Documentation change (change only to the documentation, either a fix or a new content)
Bug fix (non-breaking change which fixes an issue)
New feature (non-breaking change which adds functionality)
Breaking change (fix or feature that would cause existing functionality to not work as expected)
Infra/Build change
Code refactoring

Changes

Enable NVTE_WITH_CUSOLVERMP TE build via PyPI wheel.

Checklist:

I have read and followed the contributing guidelines
The functionality is complete
I have commented my code, particularly in hard-to-understand areas
I have made corresponding changes to the documentation
My changes generate no new warnings
I have added tests that prove my fix is effective or that my feature works
New and existing unit tests pass locally with my changes

greptile-apps · 2026-05-17T01:40:52Z

Greptile Summary

This PR enables cuSolverMp-backed Newton-Schulz matrix orthogonalization in published PyPI wheels by installing libcusolvermp from system packages in the wheel-build Dockerfiles, wiring up CUSOLVERMP_HOME, and adding nvidia-cusolvermp-cuXX as a runtime dependency.

Dockerfiles (x86 + aarch64): add libcusolvermp0-cuda-* / -devel-* via dnf, create a stable /opt/nvidia/cusolvermp symlink tree, register the lib path with ldconfig, and export CUSOLVERMP_HOME — all in a single RUN layer.
build_wheels.sh: exports NVTE_WITH_CUSOLVERMP=1 before any setup.py invocation so CMake picks up the flag.
setup.py + build_tools/utils.py: introduces cusolvermp_pypi_package_name() and unconditionally appends the result to install_reqs.
transformer_engine/common/__init__.py: adds a non-strict _load_cuda_library_from_python("cusolverMp") call at import time so the shared library is pre-loaded with RTLD_GLOBAL.

Confidence Score: 4/5

The build infrastructure changes are correct, but the runtime library loading path and wheel metadata generation both have correctness issues likely to break the feature for end users.

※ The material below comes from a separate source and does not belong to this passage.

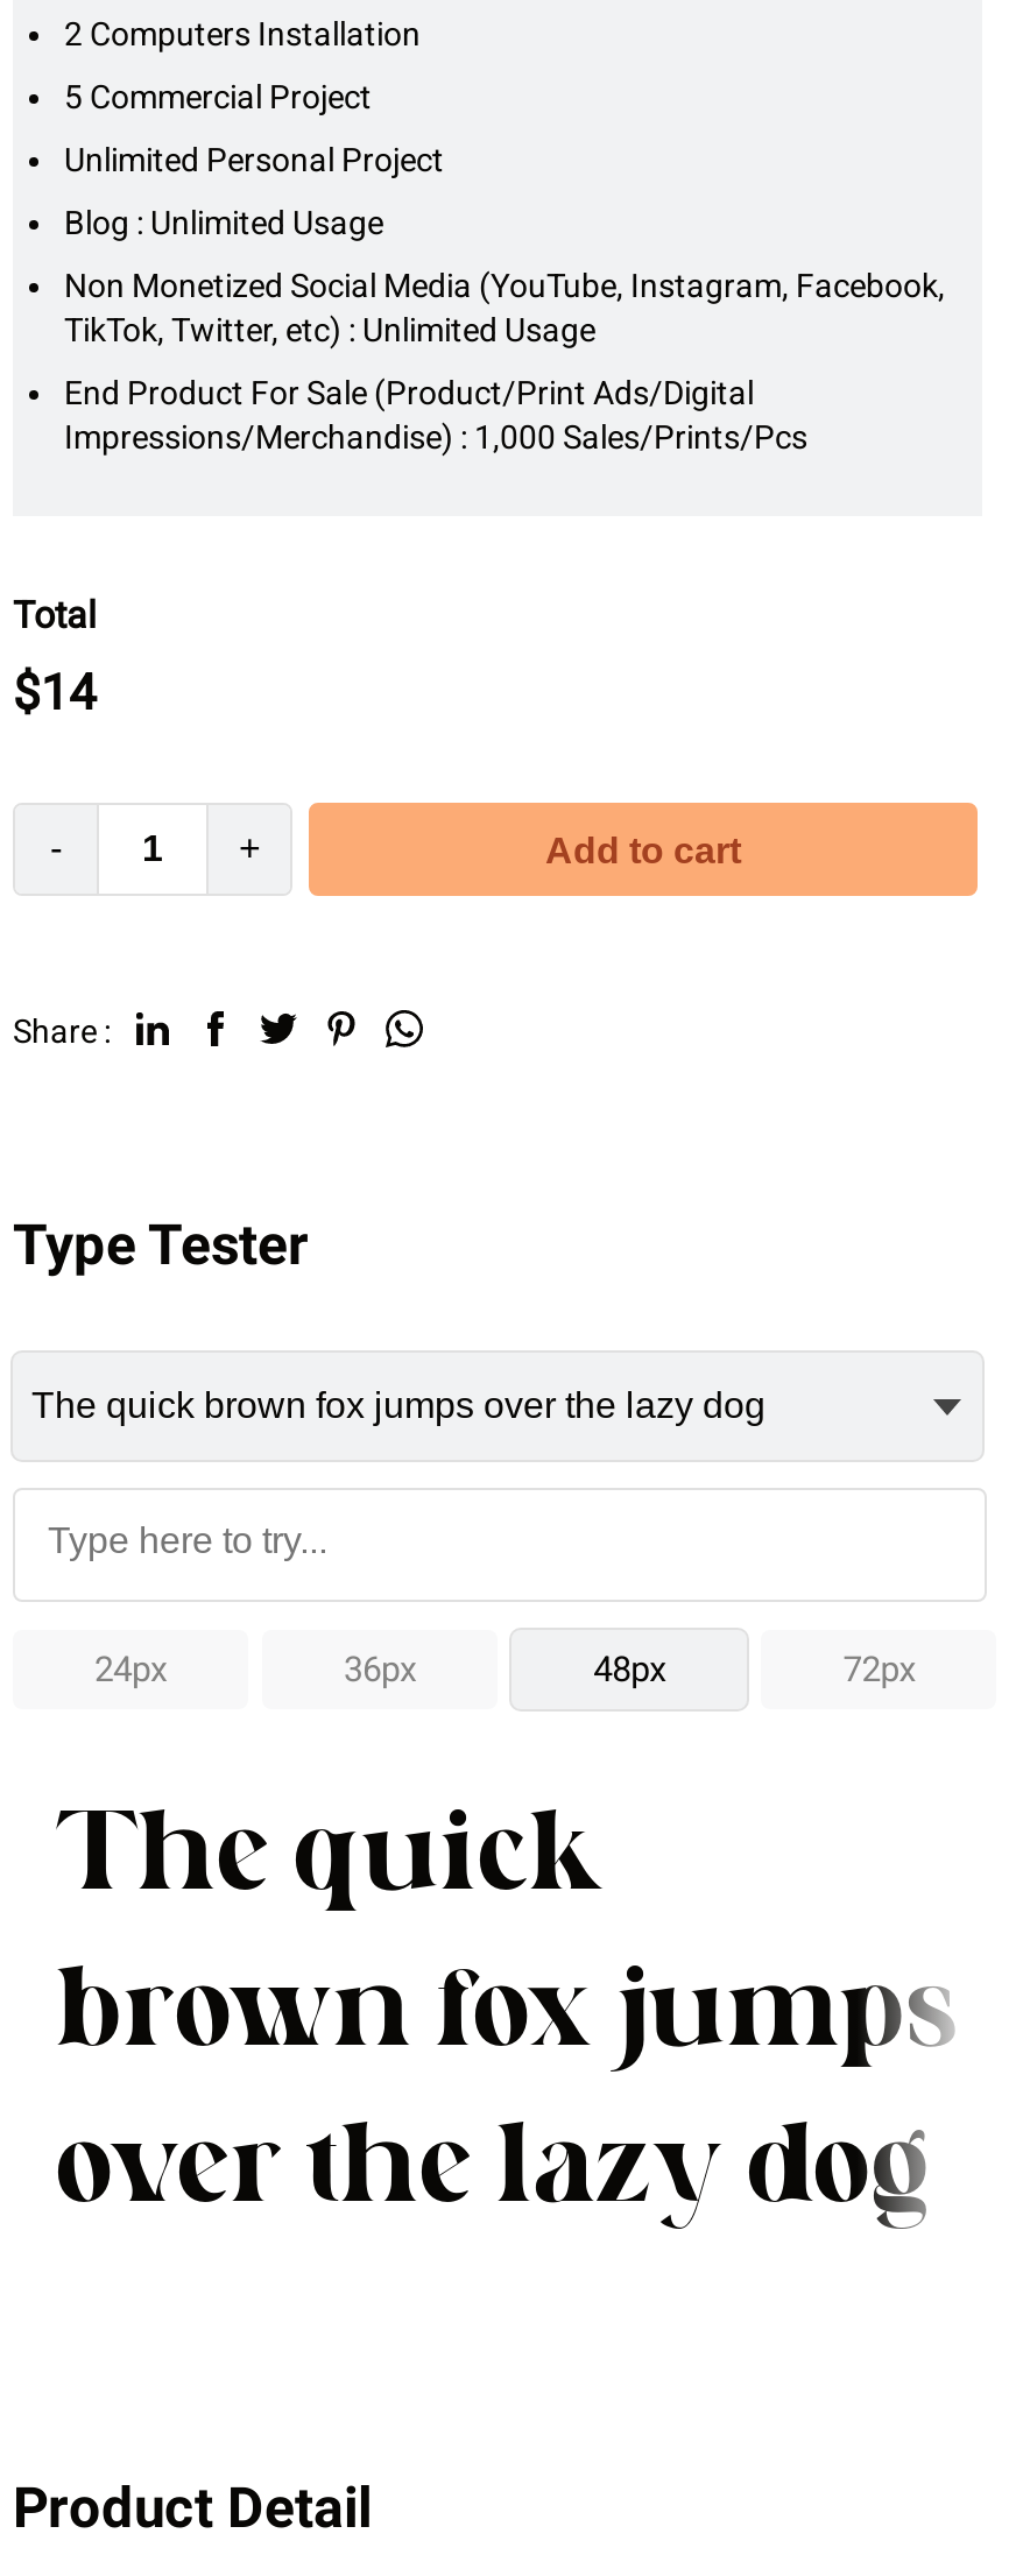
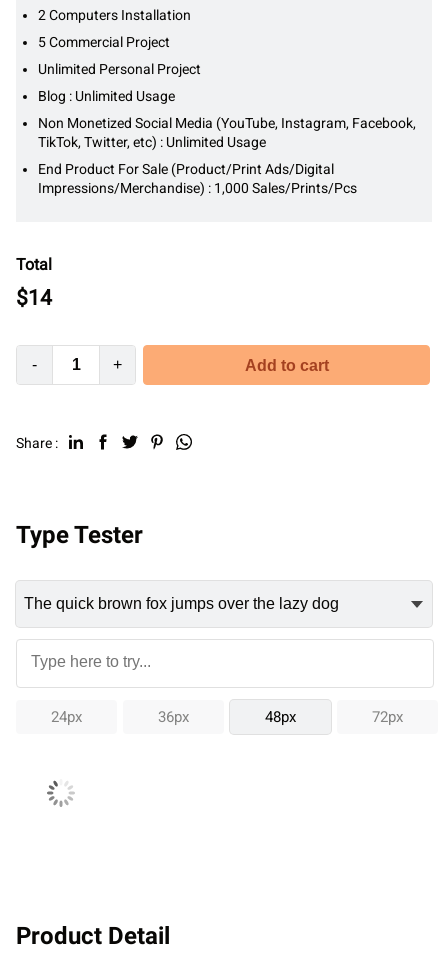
[55,1805,959,2230] The quick | brown fox jumps | over the lazy dog -> none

The Dockerfile changes look solid — system packages are installed, symlinks are created, and ldconfig is called in the same layer. However, the runtime path in init.py searches for nvidia/cusolverMp/ (mixed case) while the installed Python package places its directory at nvidia/cusolvermp/ (all lowercase) on a case-sensitive Linux filesystem, so the RTLD_GLOBAL preload is silently skipped. Combined with the unconditional nvidia-cusolvermp-cuXX entry in install_reqs with no guard on NVTE_WITH_CUSOLVERMP, the generated wheel metadata forces this dependency on all TE users regardless of whether cuSolverMp support was compiled in.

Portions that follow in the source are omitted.